Ardından tanık ve müştekilerin ifadesi alındı.

"ALİ RIZA COŞKUN HER ZAMAN FAZLASINI İSTERDİ, YAPTIĞIMIZ İŞİ BEĞENMEZDİ"

Müşteki Emel Şengül, "Volkan bölümünde çalışıyordum. Patlama anında oradaydım, sol kolumdan yaralandım. İlk patlamada içerideydim, ikinci patlamada kendime geldim. İkinci patlamanın ardından kendimi dışarı attım. Yaşar Coşkun, Ali Rıza Coşkun ve Erşan Öztürk'ten şikayetçiyim" dedi.

Rıdvan Yarin tekerlekli sandalye ile salona geldi. Yarin, "Ben fabrikada işçi değilim. Patlama anında caminin yanında bankın üzerinde uzanmıştım. Patlamanın etkisiyle cam patladı, üzerime düştü. Kimseyi tanımam ama şikayetçiyim" dedi.

Kıymet Narat, "Patlamanın gürültüsüyle çatı üstümüze indi. Oradan uzaklaştık, ormanlık alana gittik. Emirleri Erşan Öztürk'ten alırdık. Onun dışında Hasan Ali Velioğlu yetkilisi her şeyde söz sahibiydi. Erşan Öztürk'e talimatları o verirdi. Ali Rıza Coşkun her zaman fazlasını isterdi, bizim yaptığımızı beğenmezdi. 100 koli istiyordu, yapamayacağımızı söylüyorduk 80 koli olsun diyordu" dedi.

"BASKI ÇOKTU"

Son dönemde çok baskı olduğunu belirten Narat, "Hasan Ali Velioğlu istenileni yapamadığımızda 'Ali Rıza Ergenç Coşkun'a cevabını verirsin' diye bizi tehdit ediyordu. Son zamanlarda çok bulanmıştım. Öncesinde bu kadar yoktu. Hasan Ali Velioğlu ve Ali Rıza Ergenç Coşkun'un baskısı çoktu" dedi.

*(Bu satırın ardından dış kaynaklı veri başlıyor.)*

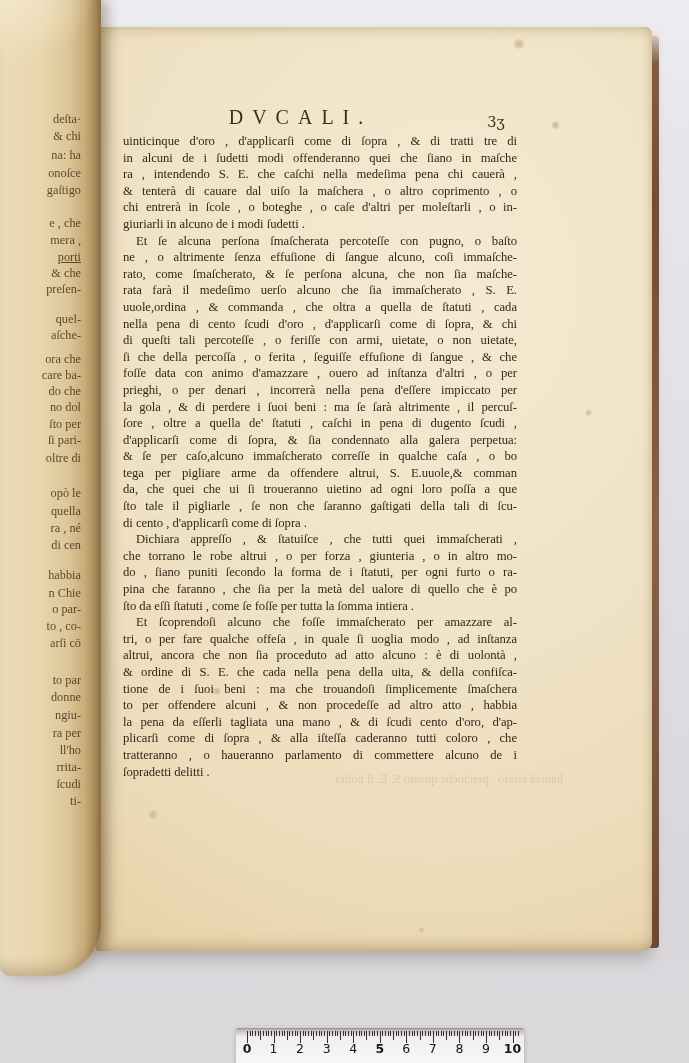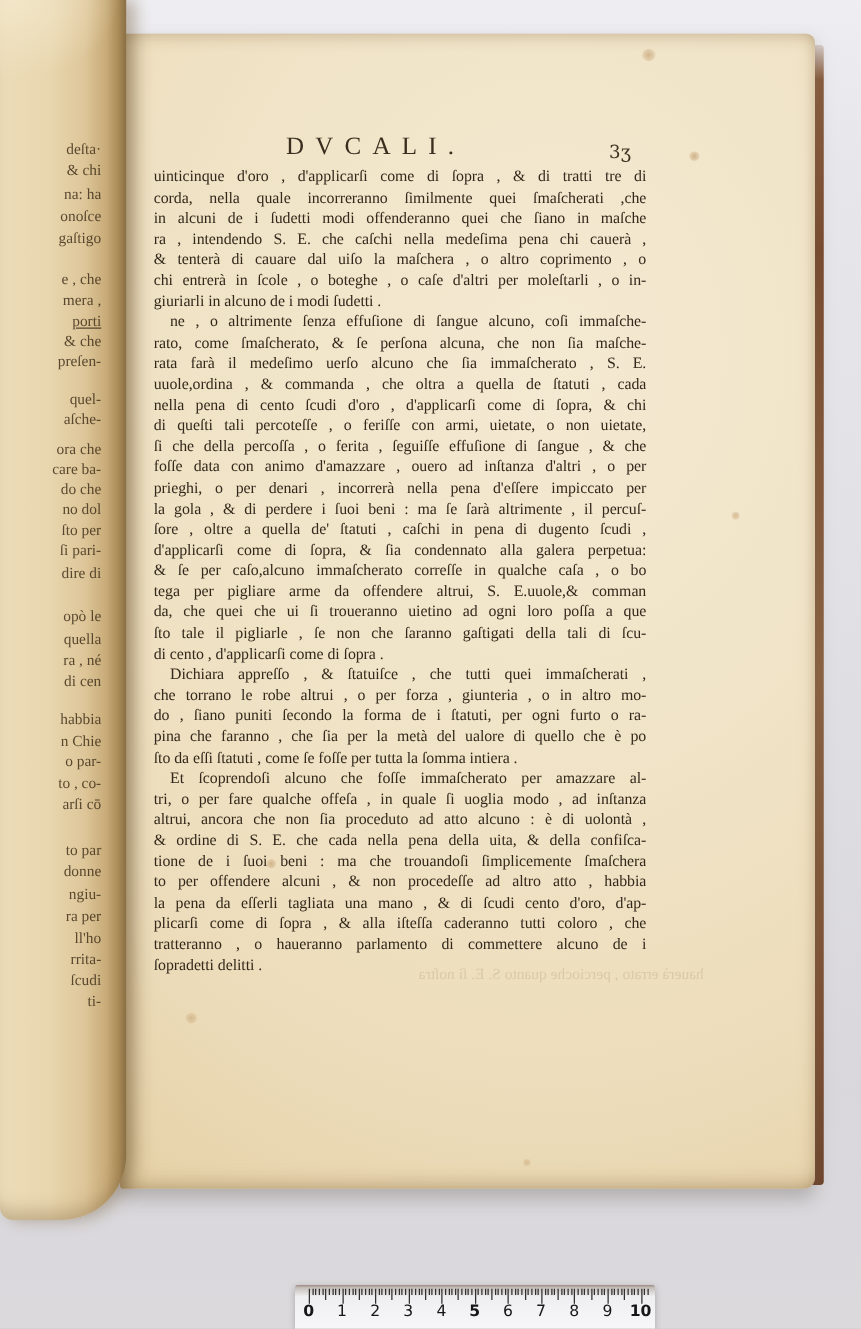--- a/index.html
+++ b/index.html
@@ -99,28 +99,28 @@
 <div class="photo">
 
   <div class="book-edge"></div>
 
   <div class="page">
     <div class="running-title">DVCALI.</div>
     <div class="page-number">3ʒ</div>
     <div class="text-block">
         <div class="para">
           <div class="tline">uinticinque d'oro , d'applicarſi come di ſopra , &amp; di tratti tre di</div>
-          <div class="tline">corda, nella quale incorreranno ſimilmente quei ſmaſcherati ,che</div>
           <div class="tline">in alcuni de i ſudetti modi offenderanno quei che ſiano in maſche</div>
           <div class="tline">ra , intendendo S. E. che caſchi nella medeſima pena chi cauerà ,</div>
           <div class="tline">&amp; tenterà di cauare dal uiſo la maſchera , o altro coprimento , o</div>
           <div class="tline">chi entrerà in ſcole , o boteghe , o caſe d'altri per moleſtarli , o in-</div>
           <div class="tline tlast">giuriarli in alcuno de i modi ſudetti .</div>
         </div>
         <div class="para indent">
+          <div class="tline">Et ſe alcuna perſona ſmaſcherata percoteſſe con pugno, o baſto</div>
           <div class="tline">ne , o altrimente ſenza effuſione di ſangue alcuno, coſi immaſche-</div>
           <div class="tline">rato, come ſmaſcherato, &amp; ſe perſona alcuna, che non ſia maſche-</div>
           <div class="tline">rata farà il medeſimo uerſo alcuno che ſia immaſcherato , S. E.</div>
           <div class="tline">uuole,ordina , &amp; commanda , che oltra a quella de ſtatuti , cada</div>
           <div class="tline">nella pena di cento ſcudi d'oro , d'applicarſi come di ſopra, &amp; chi</div>
           <div class="tline">di queſti tali percoteſſe , o feriſſe con armi, uietate, o non uietate,</div>
           <div class="tline">ſi che della percoſſa , o ferita , ſeguiſſe effuſione di ſangue , &amp; che</div>
           <div class="tline">foſſe data con animo d'amazzare , ouero ad inſtanza d'altri , o per</div>
           <div class="tline">prieghi, o per denari , incorrerà nella pena d'eſſere impiccato per</div>
           <div class="tline">la gola , &amp; di perdere i ſuoi beni : ma ſe ſarà altrimente , il percuſ-</div>
@@ -174,21 +174,21 @@
         <div class="frag" style="top: 266px;">&amp; che</div>
         <div class="frag" style="top: 282px;">preſen-</div>
         <div class="frag" style="top: 312px;">quel-</div>
         <div class="frag" style="top: 328px;">aſche-</div>
         <div class="frag" style="top: 352px;">ora che</div>
         <div class="frag" style="top: 368px;">care ba-</div>
         <div class="frag" style="top: 384px;">do che</div>
         <div class="frag" style="top: 400px; text-align: center;">no dol</div>
         <div class="frag" style="top: 417px; text-align: center;">ſto per</div>
         <div class="frag" style="top: 433px;">ſi pari-</div>
-        <div class="frag" style="top: 451px;">dire di</div>
+        <div class="frag" style="top: 451px;">oltre di</div>
         <div class="frag" style="top: 486px;">opò le</div>
         <div class="frag" style="top: 504px;">quella</div>
         <div class="frag" style="top: 521px;">ra , né</div>
         <div class="frag" style="top: 538px;">di cen</div>
         <div class="frag" style="top: 568px;">habbia</div>
         <div class="frag" style="top: 586px;">n Chie</div>
         <div class="frag" style="top: 602px;">o par-</div>
         <div class="frag" style="top: 619px;">to , co-</div>
         <div class="frag" style="top: 636px;">arſi cō</div>
         <div class="frag" style="top: 673px;">to par</div>

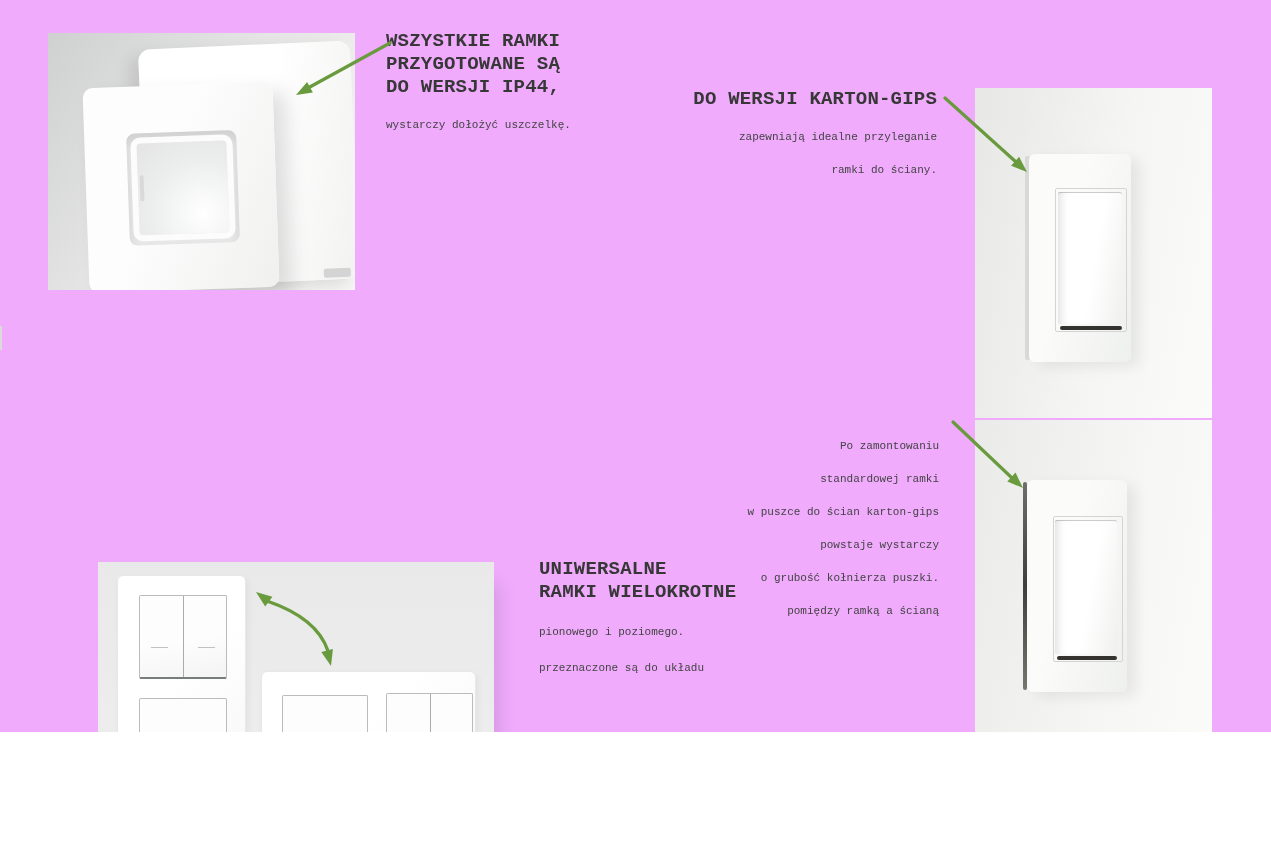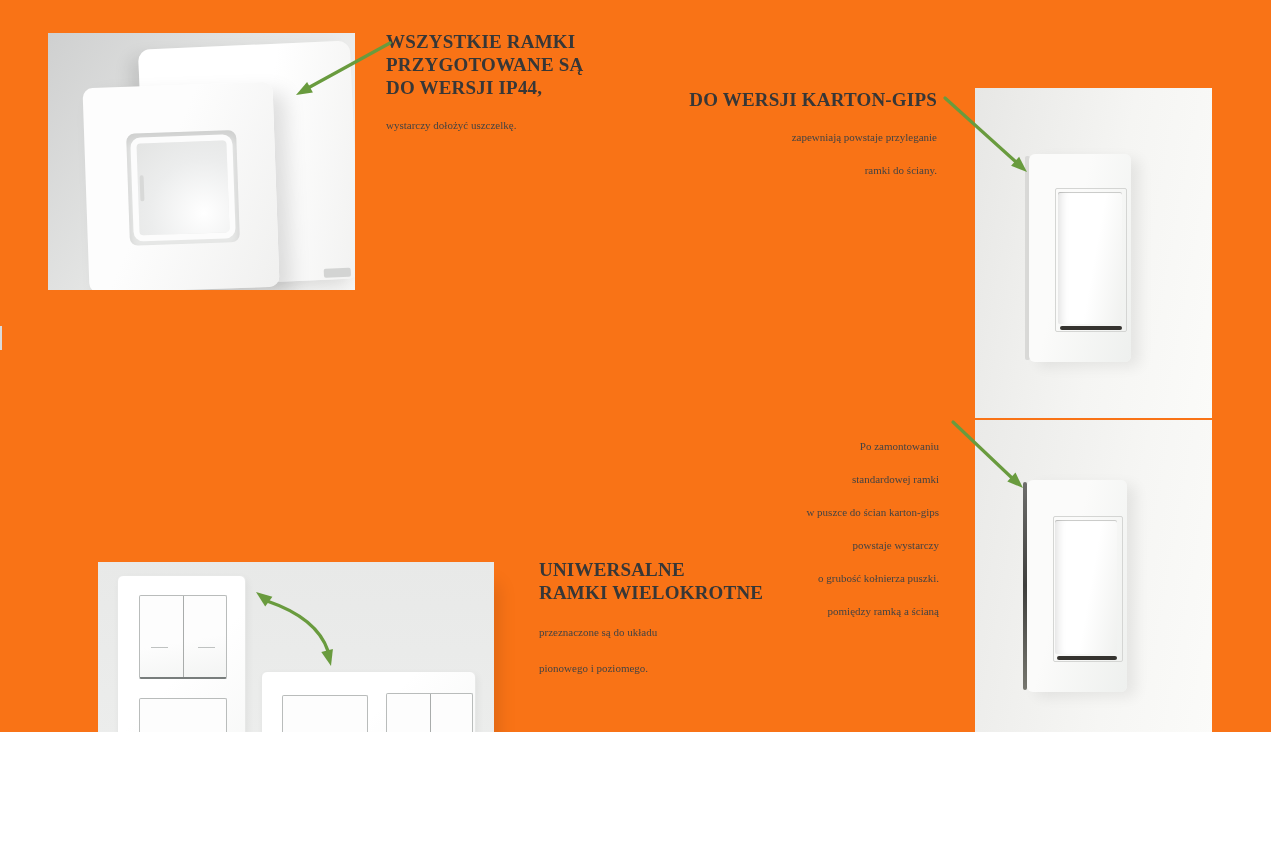--- a/index.html
+++ b/index.html
@@ -1,18 +1,18 @@
 <!DOCTYPE html>
 <html><head>
 <meta charset="utf-8">
 <style>
   html,body{margin:0;padding:0;background:#ffffff;}
   #screen{
-    position:relative;width:1271px;height:732px;background:#f97316;overflow:hidden;
-    font-family:Liberation Serif, serif;
+    position:relative;width:1271px;height:732px;background:#f0abfc;overflow:hidden;
+    font-family:Liberation Mono, monospace;
   }
   .abs{position:absolute;}
   
   .callout .h{font-weight:bold;font-size:19px;line-height:23px;color:#373737;letter-spacing:.2px;}
   .callout .b{font-size:11px;line-height:21px;color:#434343;margin-top:12px;}
   .callout.right{text-align:right;}
   .callout .gap{height:4px;}
   
   #photo-ip44{left:48px;top:33px;width:307px;height:257px;
     background:linear-gradient(125deg,#cfd0d0 0%,#e4e5e4 45%,#f2f2f1 80%,#f6f6f5 100%);
@@ -81,21 +81,21 @@
     <div class="h">WSZYSTKIE RAMKI</div>
     <div class="h">PRZYGOTOWANE SĄ</div>
     <div class="h">DO WERSJI IP44,</div>
     <div class="gap"></div>
     <div class="b">wystarczy dołożyć uszczelkę.</div>
   </div>
 
   <div class="callout right abs" style="right:334px;top:88px;width:330px;">
     <div class="h">DO WERSJI KARTON-GIPS</div>
     <div class="gap"></div>
-    <div class="b">zapewniają powstaje przyleganie</div>
+    <div class="b">zapewniają idealne przyleganie</div>
     <div class="b">ramki do ściany.</div>
   </div>
 
   <div id="photo-kg1" class="wallphoto abs">
     <div class="switch3d" style="left:50px;top:66px;width:106px;height:208px;">
       <div class="side"></div>
       <div class="face"></div>
       <div class="opening" style="left:30px;top:34px;width:70px;height:142px;"></div>
       <div class="rocker" style="left:33px;top:38px;width:64px;height:132px;"></div>
       <div class="slit" style="left:35px;top:172px;width:62px;"></div>
@@ -118,22 +118,22 @@
       <div class="opening" style="left:30px;top:36px;width:68px;height:144px;"></div>
       <div class="rocker" style="left:32px;top:40px;width:62px;height:134px;"></div>
       <div class="slit" style="left:34px;top:176px;width:60px;"></div>
     </div>
   </div>
 
   <div class="callout abs" style="left:539px;top:558px;width:270px;">
     <div class="h">UNIWERSALNE</div>
     <div class="h">RAMKI WIELOKROTNE</div>
     <div class="gap"></div>
+    <div class="b" style="line-height:24px;">pionowego i poziomego.</div>
     <div class="b" style="line-height:24px;">przeznaczone są do układu</div>
-    <div class="b" style="line-height:24px;">pionowego i poziomego.</div>
   </div>
 
   <div id="photo-multi" class="abs">
 
     <div class="frameplate" style="left:19px;top:13px;width:127px;height:226px;">
       <div class="rockerbtn" style="left:21px;top:19px;width:86px;height:81px;">
         <div class="divider"></div>
         <div class="tick l"></div>
         <div class="tick r"></div>
       </div>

Bunun üzerine Ali Rıza Ergenç Coşkun "Benim baskı yaptığım söylendi. Günlük çıkartılan iş sayısı ne kadardı" diye sorunca Kıymet Narat, "Son zamanlarda Ali Rıza Ergenç Coşkun fabrikaya geliyordu. Bazen idari binaya çağırıp uyarıyordu, bazen de Hasan Ali Velioğlu aracılığıyla baskı yapıyordu" diye konuştu.

Patron Yaşar Coşkun, "Torpil bölümünde patlama oldu mu, patlama baskı sonucu mu oldu" diyerek kendini savundu.

"MALLAR KIZIŞIYORDU"

10 yıldır fabrikada çalışan işçilerden Emine Baycan da "Fabrikada en son çıkanlardan biriyim. Bir şeyler yapabilirim diye son ana kadar kaldım. Yıllık izni bile Hasan Ali Velioğlu'ndan isterdik. Karışımlarla alakalı Erşan Öztürk sürekli uyarırdı. Muskayı Erşan Öztürk ilk bana getirdi, 'Ne kadar üretiriz' dedi. Ben çok korkuyordum o kimyasalı kullanırken. Hatta psikolojik destek almaya başladım. Mallar kızışıyordu. Bazı arkadaşlar 'Korkuyoruz, söyledik oralı olmadılar' dedi. Muskalar kuruması için güneşe serilmişti. Depoda buhar oluşmuş, tekrar kuruması için güneşe serildi" diye konuştu.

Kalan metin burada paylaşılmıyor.